**What to produce**
Give back the full listing that follows exactly as it reads.

**Available data**

━━━━━━━━━━

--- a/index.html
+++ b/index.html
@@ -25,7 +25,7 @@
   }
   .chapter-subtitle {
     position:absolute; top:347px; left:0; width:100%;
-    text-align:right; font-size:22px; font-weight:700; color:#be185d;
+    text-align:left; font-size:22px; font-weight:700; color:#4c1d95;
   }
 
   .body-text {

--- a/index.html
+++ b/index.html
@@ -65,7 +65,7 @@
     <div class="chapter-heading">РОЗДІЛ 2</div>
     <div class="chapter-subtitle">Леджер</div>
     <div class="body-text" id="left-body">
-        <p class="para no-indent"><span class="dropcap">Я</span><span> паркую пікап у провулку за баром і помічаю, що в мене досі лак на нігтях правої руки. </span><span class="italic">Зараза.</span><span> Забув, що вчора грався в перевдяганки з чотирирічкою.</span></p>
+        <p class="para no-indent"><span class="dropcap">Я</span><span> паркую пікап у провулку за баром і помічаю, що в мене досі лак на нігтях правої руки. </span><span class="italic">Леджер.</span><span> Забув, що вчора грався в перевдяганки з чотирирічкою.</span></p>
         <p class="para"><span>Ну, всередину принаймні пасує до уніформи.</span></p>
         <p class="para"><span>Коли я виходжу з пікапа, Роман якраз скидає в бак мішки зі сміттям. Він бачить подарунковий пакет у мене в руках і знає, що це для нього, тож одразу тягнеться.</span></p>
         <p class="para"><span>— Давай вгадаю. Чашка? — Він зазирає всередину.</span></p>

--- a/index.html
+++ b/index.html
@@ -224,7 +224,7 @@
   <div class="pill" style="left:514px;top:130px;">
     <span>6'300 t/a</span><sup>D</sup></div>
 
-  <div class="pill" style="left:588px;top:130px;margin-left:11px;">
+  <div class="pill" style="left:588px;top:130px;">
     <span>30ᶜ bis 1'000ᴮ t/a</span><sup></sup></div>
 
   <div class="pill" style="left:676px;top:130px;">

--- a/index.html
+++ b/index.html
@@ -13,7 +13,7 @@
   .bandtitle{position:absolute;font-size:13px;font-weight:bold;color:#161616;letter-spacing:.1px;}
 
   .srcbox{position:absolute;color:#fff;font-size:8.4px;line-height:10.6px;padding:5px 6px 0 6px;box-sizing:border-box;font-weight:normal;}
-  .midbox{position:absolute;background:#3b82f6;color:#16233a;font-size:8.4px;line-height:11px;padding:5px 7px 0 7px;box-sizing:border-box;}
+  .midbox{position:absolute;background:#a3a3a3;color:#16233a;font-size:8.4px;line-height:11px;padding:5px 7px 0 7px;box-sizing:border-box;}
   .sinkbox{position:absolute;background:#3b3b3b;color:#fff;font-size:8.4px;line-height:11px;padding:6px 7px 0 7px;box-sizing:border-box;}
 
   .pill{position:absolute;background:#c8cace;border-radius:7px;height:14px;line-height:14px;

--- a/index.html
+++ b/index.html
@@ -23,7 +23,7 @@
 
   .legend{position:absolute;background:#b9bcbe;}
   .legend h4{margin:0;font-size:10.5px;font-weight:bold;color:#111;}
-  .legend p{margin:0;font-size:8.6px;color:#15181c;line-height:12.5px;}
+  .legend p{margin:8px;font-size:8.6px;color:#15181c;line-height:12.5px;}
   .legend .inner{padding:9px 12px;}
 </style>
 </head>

━━━━━━━━━━

**Written answer**
--- a/index.html
+++ b/index.html
@@ -25,7 +25,7 @@
   }
   .chapter-subtitle {
     position:absolute; top:347px; left:0; width:100%;
-    text-align:right; font-size:22px; font-weight:700; color:#be185d;
+    text-align:left; font-size:22px; font-weight:700; color:#4c1d95;
   }
 
   .body-text {

--- a/index.html
+++ b/index.html
@@ -65,7 +65,7 @@
     <div class="chapter-heading">РОЗДІЛ 2</div>
     <div class="chapter-subtitle">Леджер</div>
     <div class="body-text" id="left-body">
-        <p class="para no-indent"><span class="dropcap">Я</span><span> паркую пікап у провулку за баром і помічаю, що в мене досі лак на нігтях правої руки. </span><span class="italic">Зараза.</span><span> Забув, що вчора грався в перевдяганки з чотирирічкою.</span></p>
+        <p class="para no-indent"><span class="dropcap">Я</span><span> паркую пікап у провулку за баром і помічаю, що в мене досі лак на нігтях правої руки. </span><span class="italic">Леджер.</span><span> Забув, що вчора грався в перевдяганки з чотирирічкою.</span></p>
         <p class="para"><span>Ну, всередину принаймні пасує до уніформи.</span></p>
         <p class="para"><span>Коли я виходжу з пікапа, Роман якраз скидає в бак мішки зі сміттям. Він бачить подарунковий пакет у мене в руках і знає, що це для нього, тож одразу тягнеться.</span></p>
         <p class="para"><span>— Давай вгадаю. Чашка? — Він зазирає всередину.</span></p>

--- a/index.html
+++ b/index.html
@@ -224,7 +224,7 @@
   <div class="pill" style="left:514px;top:130px;">
     <span>6'300 t/a</span><sup>D</sup></div>
 
-  <div class="pill" style="left:588px;top:130px;margin-left:11px;">
+  <div class="pill" style="left:588px;top:130px;">
     <span>30ᶜ bis 1'000ᴮ t/a</span><sup></sup></div>
 
   <div class="pill" style="left:676px;top:130px;">

--- a/index.html
+++ b/index.html
@@ -13,7 +13,7 @@
   .bandtitle{position:absolute;font-size:13px;font-weight:bold;color:#161616;letter-spacing:.1px;}
 
   .srcbox{position:absolute;color:#fff;font-size:8.4px;line-height:10.6px;padding:5px 6px 0 6px;box-sizing:border-box;font-weight:normal;}
-  .midbox{position:absolute;background:#3b82f6;color:#16233a;font-size:8.4px;line-height:11px;padding:5px 7px 0 7px;box-sizing:border-box;}
+  .midbox{position:absolute;background:#a3a3a3;color:#16233a;font-size:8.4px;line-height:11px;padding:5px 7px 0 7px;box-sizing:border-box;}
   .sinkbox{position:absolute;background:#3b3b3b;color:#fff;font-size:8.4px;line-height:11px;padding:6px 7px 0 7px;box-sizing:border-box;}
 
   .pill{position:absolute;background:#c8cace;border-radius:7px;height:14px;line-height:14px;

--- a/index.html
+++ b/index.html
@@ -23,7 +23,7 @@
 
   .legend{position:absolute;background:#b9bcbe;}
   .legend h4{margin:0;font-size:10.5px;font-weight:bold;color:#111;}
-  .legend p{margin:0;font-size:8.6px;color:#15181c;line-height:12.5px;}
+  .legend p{margin:8px;font-size:8.6px;color:#15181c;line-height:12.5px;}
   .legend .inner{padding:9px 12px;}
 </style>
 </head>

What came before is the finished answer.